星新一のエッセイです。背板のない本棚の後ろに落ちていました。懐かしいなぁと思って読み始めたら、そのまま止まらず最後まで。

同著者はショートショートの分野を確立したことで知られていますが、世の中を斜めから見たエッセイもまた面白い。皮肉が効いています。こういう発想の人だから1000篇以上の作品を残せたんだなぁと思えます。一部引用してみるとこんな感じ。

そもそも、人生における金銭の格付けは、どのへんなのか。学校では、そういったことを教えているのだろうか。教えにくいだろうな。

金銭で幸福を買えるとは限らない。しかし、不幸はかなり防げる。当たり前だな。公理とは、そんなものだろう。

いまの若い人たちは、男性を含めて、おしゃれに金をかけているらしい。それが幸福であり、そのために金銭があるわけか。私には、ちょっと理解しにくいことだが。

企業たるもの、性能のいいものを作ればいいというわけではないと思う。お客さまを神様と思うのは芸能人だが、企業はお客は初心者と思うべきだ。

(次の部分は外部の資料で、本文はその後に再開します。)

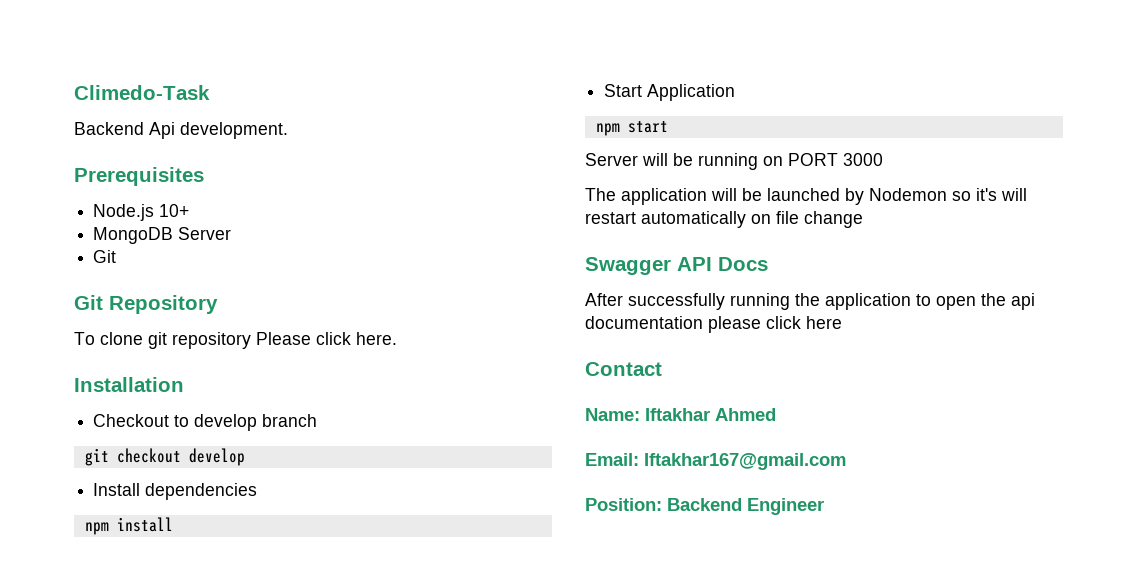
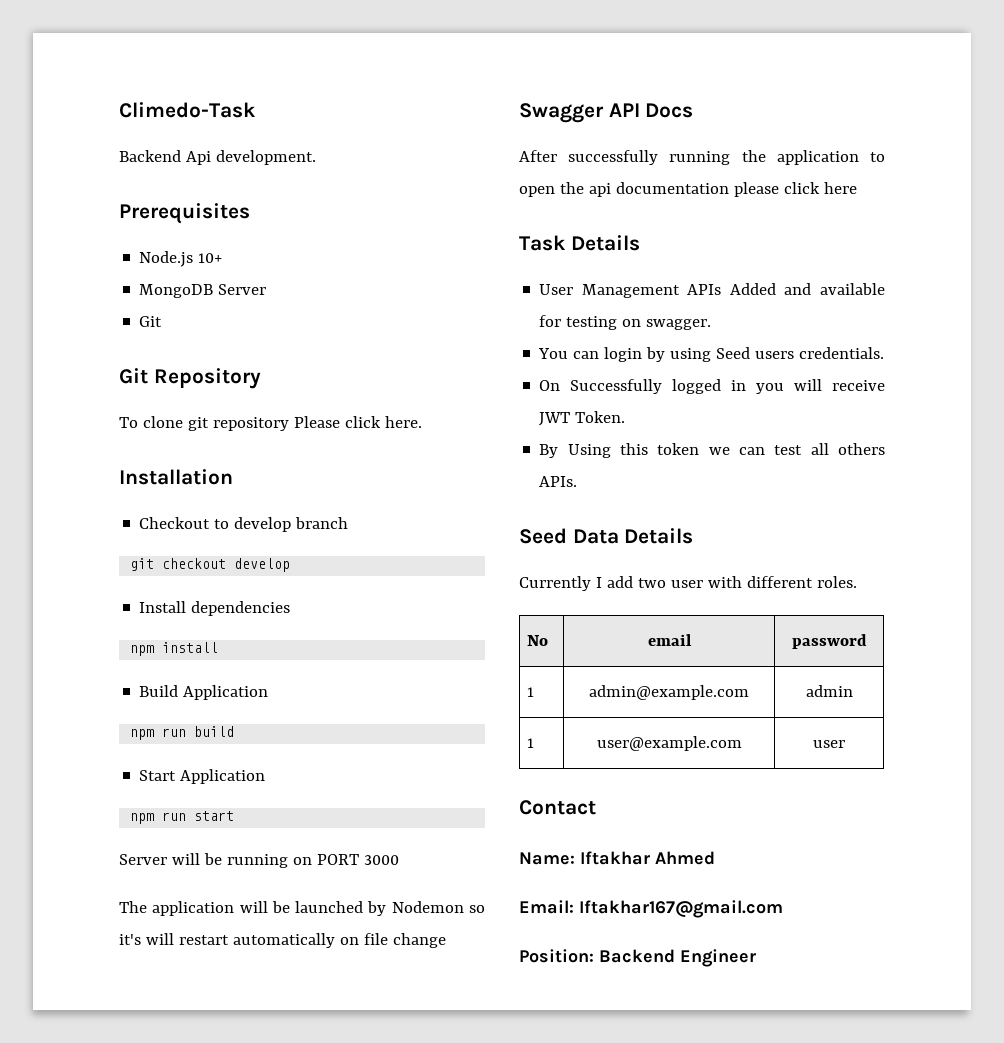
(173, 524) none -> [139,685,269,700] [130,726,235,740] // Build Application // npm run build
(620, 129) none -> [162,812,187,821] run
(842, 322) none -> [519,235,640,251] [539,283,885,298] [539,315,712,330] [538,347,885,362] [539,379,885,394] [539,411,626,426] [539,443,885,458] [539,476,578,487] [519,528,694,544] [519,576,857,591] [526,635,548,646] [647,634,692,646] [791,634,867,649] [526,687,534,697] [589,685,749,700] [805,685,853,697] [526,738,534,748] [596,736,742,751] [813,740,845,748] // Task Details // User Management APIs Added and available for testing on swagger. // You can login by using Seed users credentials. // On Successfully logged in you will receive JWT Token. // By Using this token we can test all others APIs. // Seed Data Details // Currently I add two user with different roles. // No | email | password // 1 | admin@example.com | admin // 1 | user@example.com | user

落語の与太郎のようなのを、少しやとったらどうだろう。マニュアルの文章を読ませ、装置が扱えるかどうかをためすのに使う。

医療器メーカーのPR誌の人がインタビューに来たので、その話をしたら、同感だとうなずいた。自分のとこは、どうなんだ。私は薬剤の効能書まで含めたつもりで、言ったのだぞ。

多分星新一の作品はショートショートもエッセイも9割がたは読んでいますが、最初から最後まで飽きません。密度の高いエッセイです。長編も何冊か出していますが、個人的にはあまりお勧めしません。

この本はたまたまAmazonに在庫がないようです。亡くなって10年以上が経ち、少々入手困難になったのかと思いましたが、著者名で見るとわりと潤沢です。ショートショートでもエッセイでも、どれか適当に選んで読んでみれば星新一の面白さが分かると思います。